■ Assignment: Reprint all of the data below exactly as shown and skip every image.

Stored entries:
▬▬▬
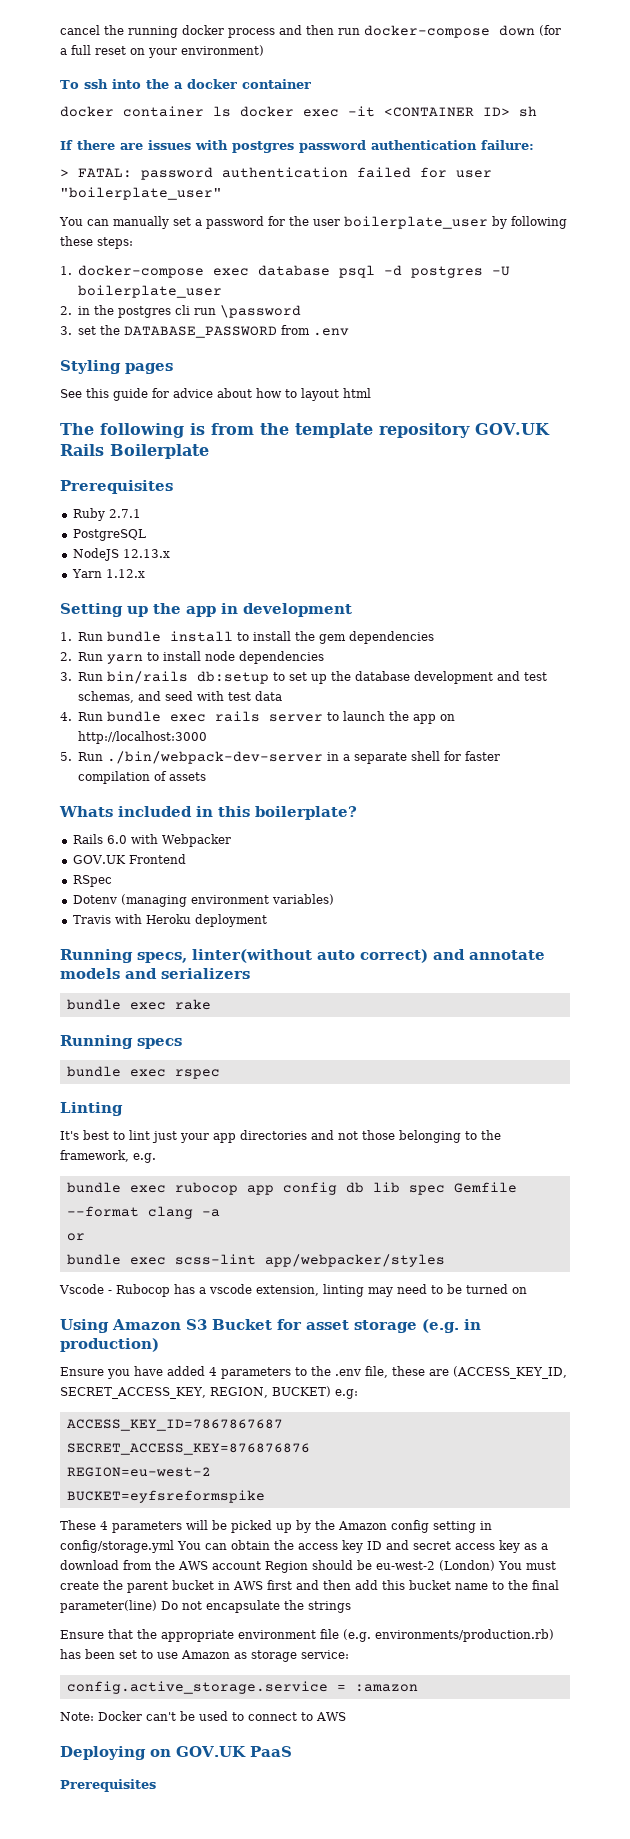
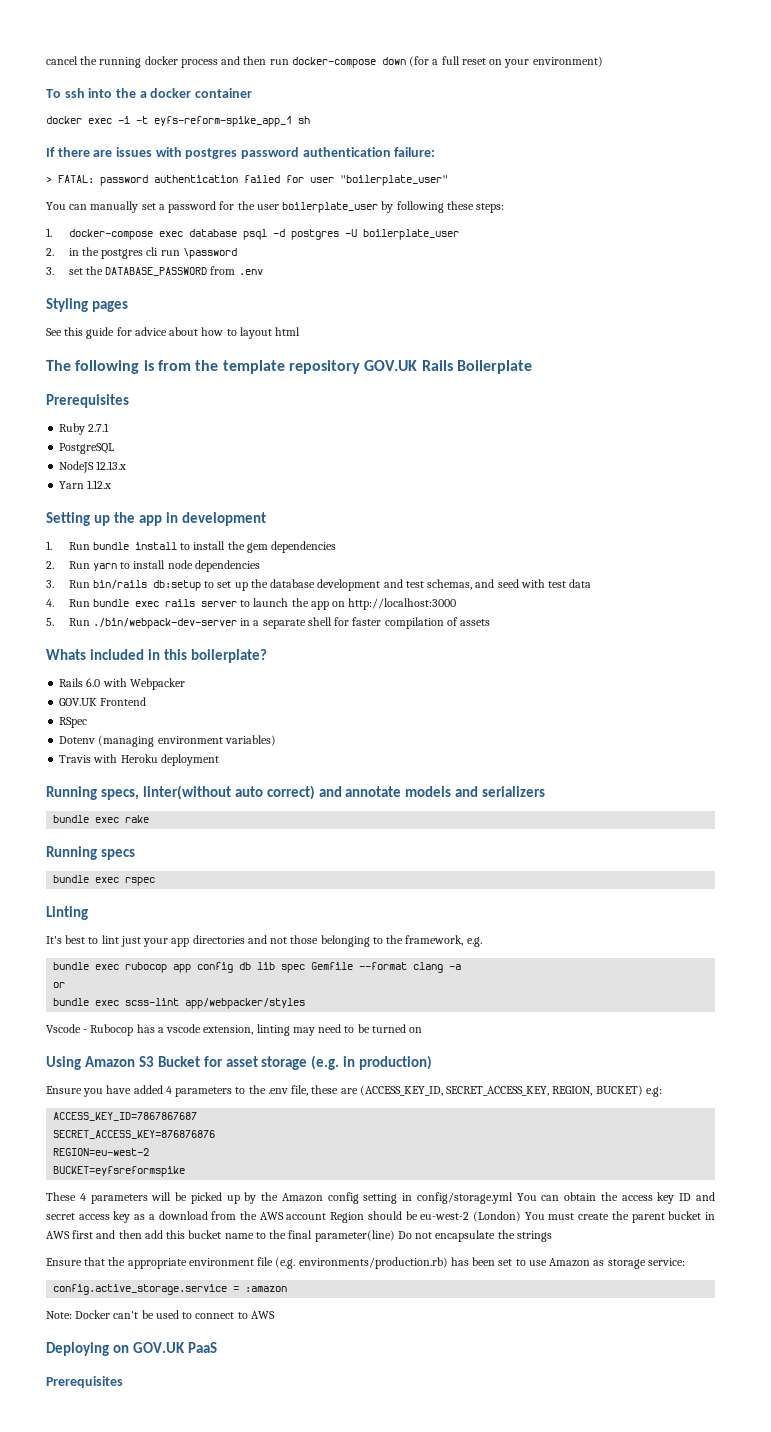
- docker container ls docker exec -it <CONTAINER ID> sh
+ docker exec -i -t eyfs-reform-spike_app_1 sh

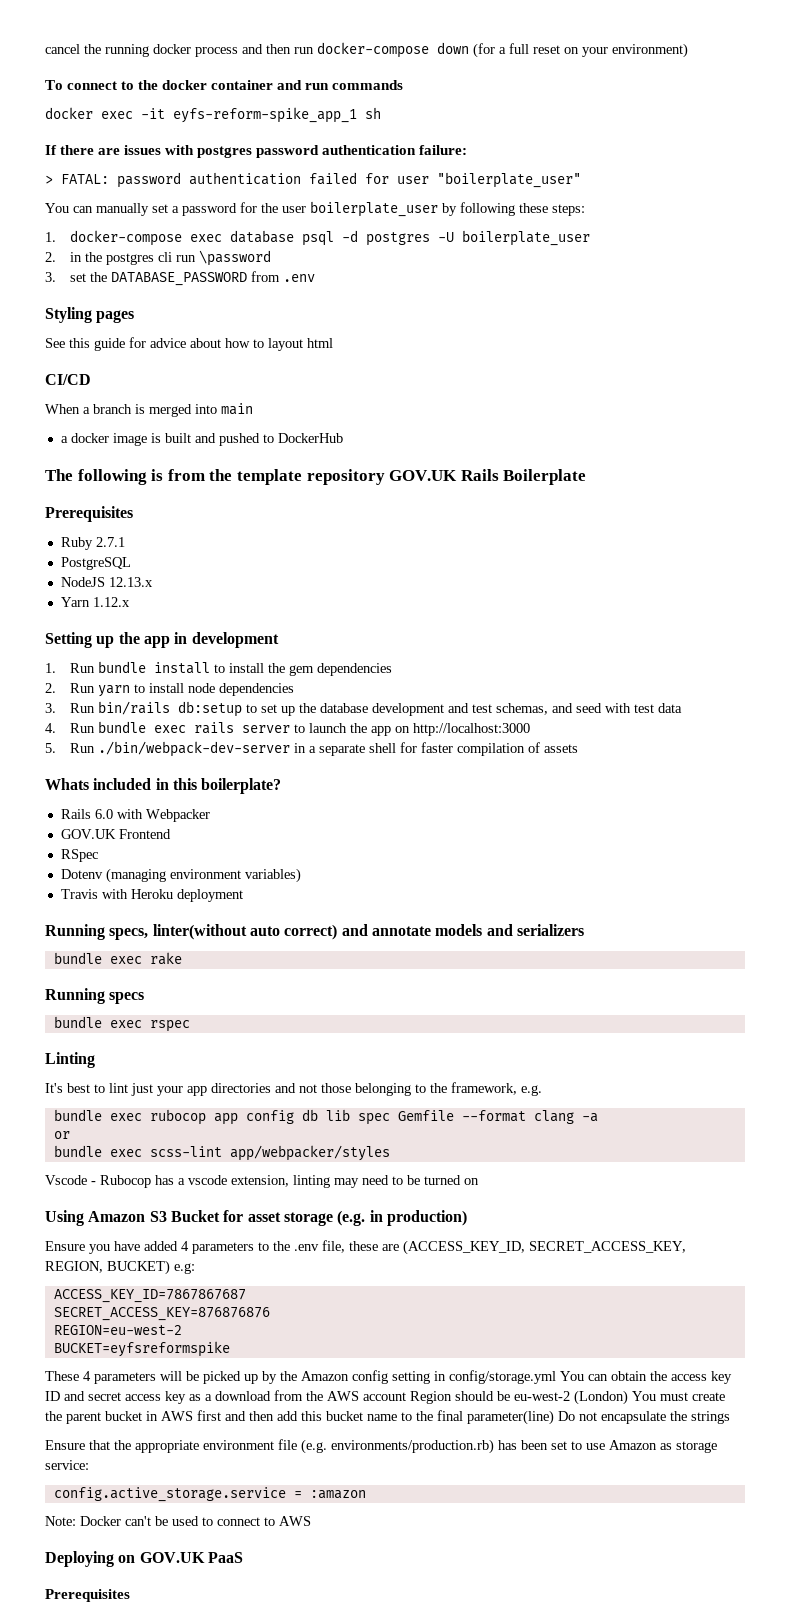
- To ssh into the a docker container
+ To connect to the docker container and run commands
- docker exec -i -t eyfs-reform-spike_app_1 sh
+ docker exec -it eyfs-reform-spike_app_1 sh
+ CI/CD
+ When a branch is merged into main
+ a docker image is built and pushed to DockerHub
▬▬▬
■ Written response:
- docker container ls docker exec -it <CONTAINER ID> sh
+ docker exec -i -t eyfs-reform-spike_app_1 sh

- To ssh into the a docker container
+ To connect to the docker container and run commands
- docker exec -i -t eyfs-reform-spike_app_1 sh
+ docker exec -it eyfs-reform-spike_app_1 sh
+ CI/CD
+ When a branch is merged into main
+ a docker image is built and pushed to DockerHub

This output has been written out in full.